Холли терла лоб, размазывая кровь с порезанного пальца.
– Уснуть… – сказала она и всхлипнула, как измученный ребенок.
– Он один мне позволял. Позволял прижиматься, когда ночью было холодно. Я нашла место в Мексике. С лошадьми. У самого моря.
– С лошадьми, у самого моря, – убаюкивал доктор, извлекая из черного саквояжа шприц.
Жозе отвернулся, не в силах глядеть на иглу.
– Она больна только огорчением? – спросил он, и эта неправильная фраза прозвучала иронически. – Она просто огорчена?
– Совсем не болит, правда? – самодовольно спросил доктор, растирая ей руку ваткой.
Она пришла в себя и наконец-то заметила врача.
– Все болит. Где мои очки?
Но они были не нужны – глаза ее сами собой закрывались.
– Она просто огорчена? – настаивал Жозе.
– Будьте добры, – сухо попросил доктор, – оставьте меня с пациенткой.
Жозе удалился в гостиную и сорвал там свою злость на колоратуре, которая прокралась на цыпочках в комнату и подслушивала у двери.
– Не смейте меня трогать! Я позову полицию, – угрожала она, пока он выталкивал ее за дверь, ругаясь по-португальски.
Он подумал, не выставить ли заодно и меня, по крайней мере так я понял по выражению его лица. Но вместо этого он предложил мне выпить. В единственной уцелевшей бутылке, которую нам удалось найти, был сухой вермут.
– Я беспокоюсь, – произнес Жозе. – Я беспокоюсь, что это может вызвать скандал. То, что она все ломала. Вела себя как сумасшедшая. Я не могу быть замешан в публичном скандале. Это слишком деликатный вопрос – моя репутация, моя работа.
Он несколько ободрился, узнав, что я не вижу оснований для скандала: уничтожение собственного имущества – это частное дело каждого.
– Это лишь вопрос огорчения, – твердо заявил он. – Когда наступила печаль, прежде всего она бросает свой бокал. Бутылку. Книги. Лампу. Затем я пугаюсь. Я спешу за доктором.
– Но почему, – хотел я знать, – почему такая истерика из-за Расти? На ее месте я бы радовался.
– Расти?
Газета была еще у меня, и я показал ему заголовок.
– А, это… – Он улыбнулся довольно пренебрежительно. – Они оказали нам большое одолжение.
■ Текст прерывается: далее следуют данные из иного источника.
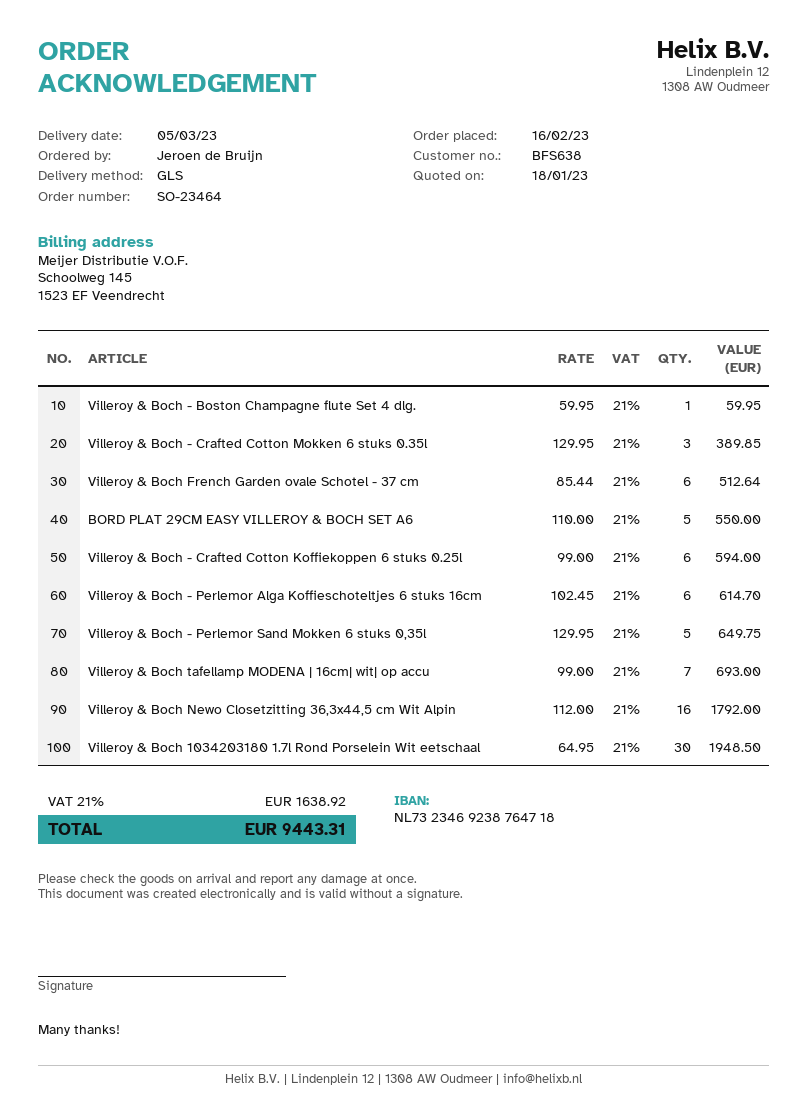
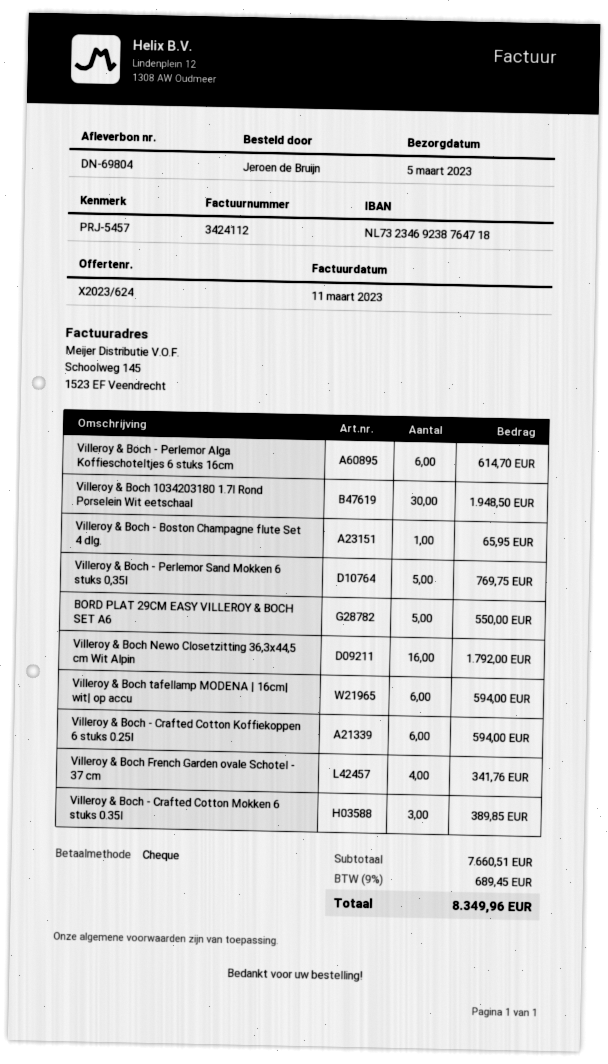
Villeroy & Boch - Boston Champagne flute Set 4 dlg.: 1 for 59.95 -> 1 for 65.95
Villeroy & Boch French Garden ovale Schotel - 37 cm: 6 for 512.64 -> 4 for 341.76
Villeroy & Boch - Perlemor Sand Mokken 6 stuks 0,35l: 5 for 649.75 -> 5 for 769.75
Villeroy & Boch tafellamp MODENA | 16cm| wit| op accu: 7 for 693.00 -> 6 for 594.00
tax: 21% = 1638.92 -> 9% = 689.45
total: 9443.31 -> 8349.96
Расти и Мэг. Мы очень смеялись. Они думали, что разбили наше сердце, а мы все время хотели, чтобы они убежали. Уверяю вас, мы смеялись, когда наступила печаль. – Он поискал глазами в хламе на полу и поднял комок желтой бумаги. – Вот, – сказал он.
Это была телеграмма из Тьюлипа, Техас: ПОЛУЧИЛИ ИЗВЕСТИЕ НАШ ФРЕД УБИТ В БОЮ ТОЧКА ТВОЙ МУЖ И ДЕТИ РАЗДЕЛЯЮТ СКОРБЬ ОБЩЕЙ УТРАТЫ ТОЧКА ЖДИ ПИСЬМА ЛЮБЯЩИЙ ДОК
С тех пор Холли не говорила о брате; только один раз. Звать меня Фредом она перестала. Июнь, июль, все жаркие месяцы она провела в спячке, словно не замечая, что зима давно уже кончилась, весна прошла и наступило лето.